On Behalf of | Nov 22, 2019 | Federal Crimes

Should federal prosecutors in California charge you with running a Ponzi scheme, you likely will have questions about the exact nature of the alleged offense.

A Ponzi scheme is a form of financial fraud. Often, although not always, it involves a perpetrator, generally a high-ranking and highly respected stockbroker, illegally obtaining funds from clients to convert to his or her own use, usually by means of a scam akin to a pyramid scheme.

Original Ponzi scheme

The scheme gets its name from Charles Ponzi, an Italian immigrant living in Boston during the 1920s. His scheme involved international reply coupons. These were the means by which people who sent international snail mail to friends or family members could assure themselves of a response. The international reply coupon paid in advance for the recipient’s reply letter.

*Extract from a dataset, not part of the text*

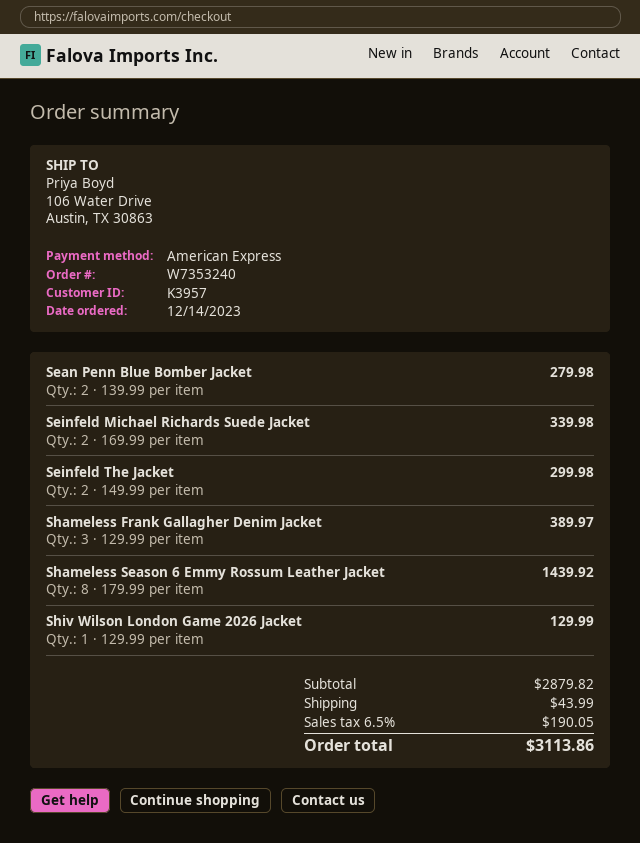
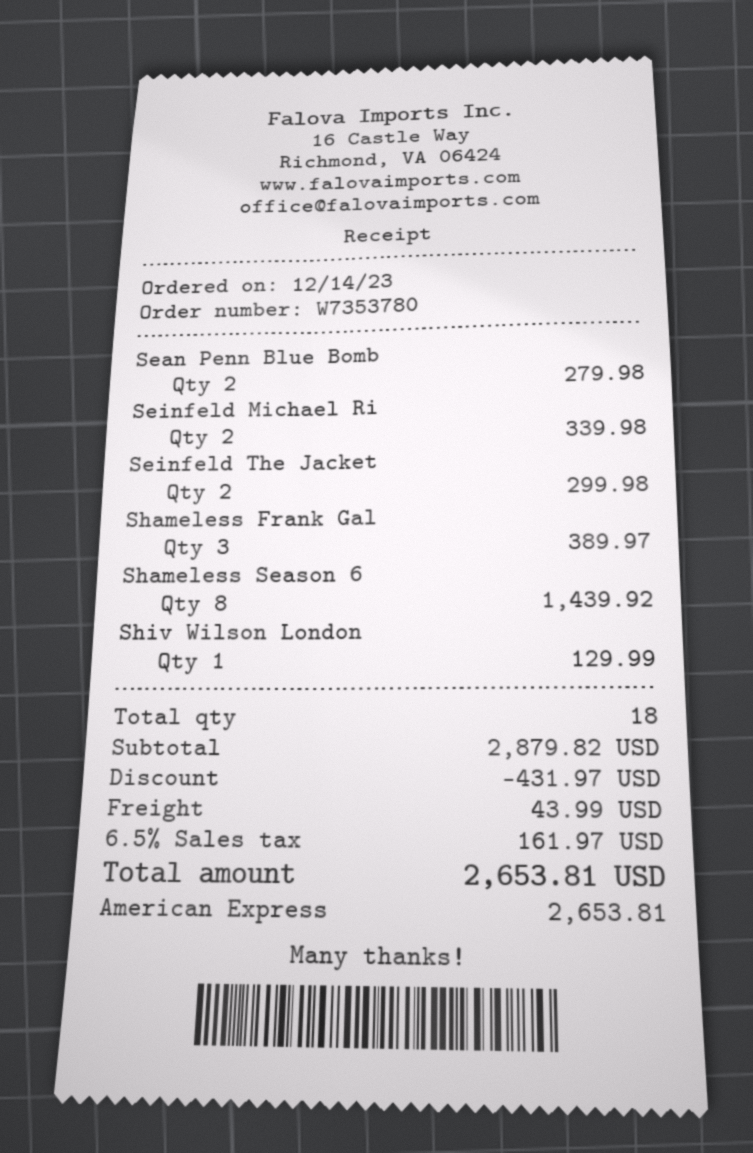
order number: W7353240 -> W7353780
discount: none -> 431.97
tax: 6.5% = 190.05 -> 6.5% = 161.97
total: 3113.86 -> 2653.81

Ponzi discovered that European countries sold international reply coupons for less than their market price in America. He then bought an inordinate number of European international reply coupons that he sold to his “investors,” to whom he promised a 50% investment return if they resold them to others.

As generally happens in a pyramid scheme, Ponzi’s first-tier “investors” did indeed make the promised profits. How? Because Ponzi paid them off with the money he obtained from selling additional coupons to his second-tier “investors.” In both instances, naturally, he kept some of the sales money for himself as his own profit. His scheme worked so well that he continued it on down the ladder of “investors,” raking in profits.

Ponzi’s downfall

Problems quickly developed, however. Unbeknownst to Ponzi, only about 27,000 international reply coupons existed in the entire world. Within a few months, federal investigators were looking into Ponzi’s activities after “investors” started complaining.

To give everyone, including himself, the promised profits, Ponzi would have had to have sold over 160 million coupons. Since this was impossible, the feds obtained two federal indictments against Ponzi, wherein they charged him with 86 counts of mail fraud. Ultimately, he entered into a plea agreement whereby he pleaded guilty to only one of the charges and served a five-year federal prison sentence.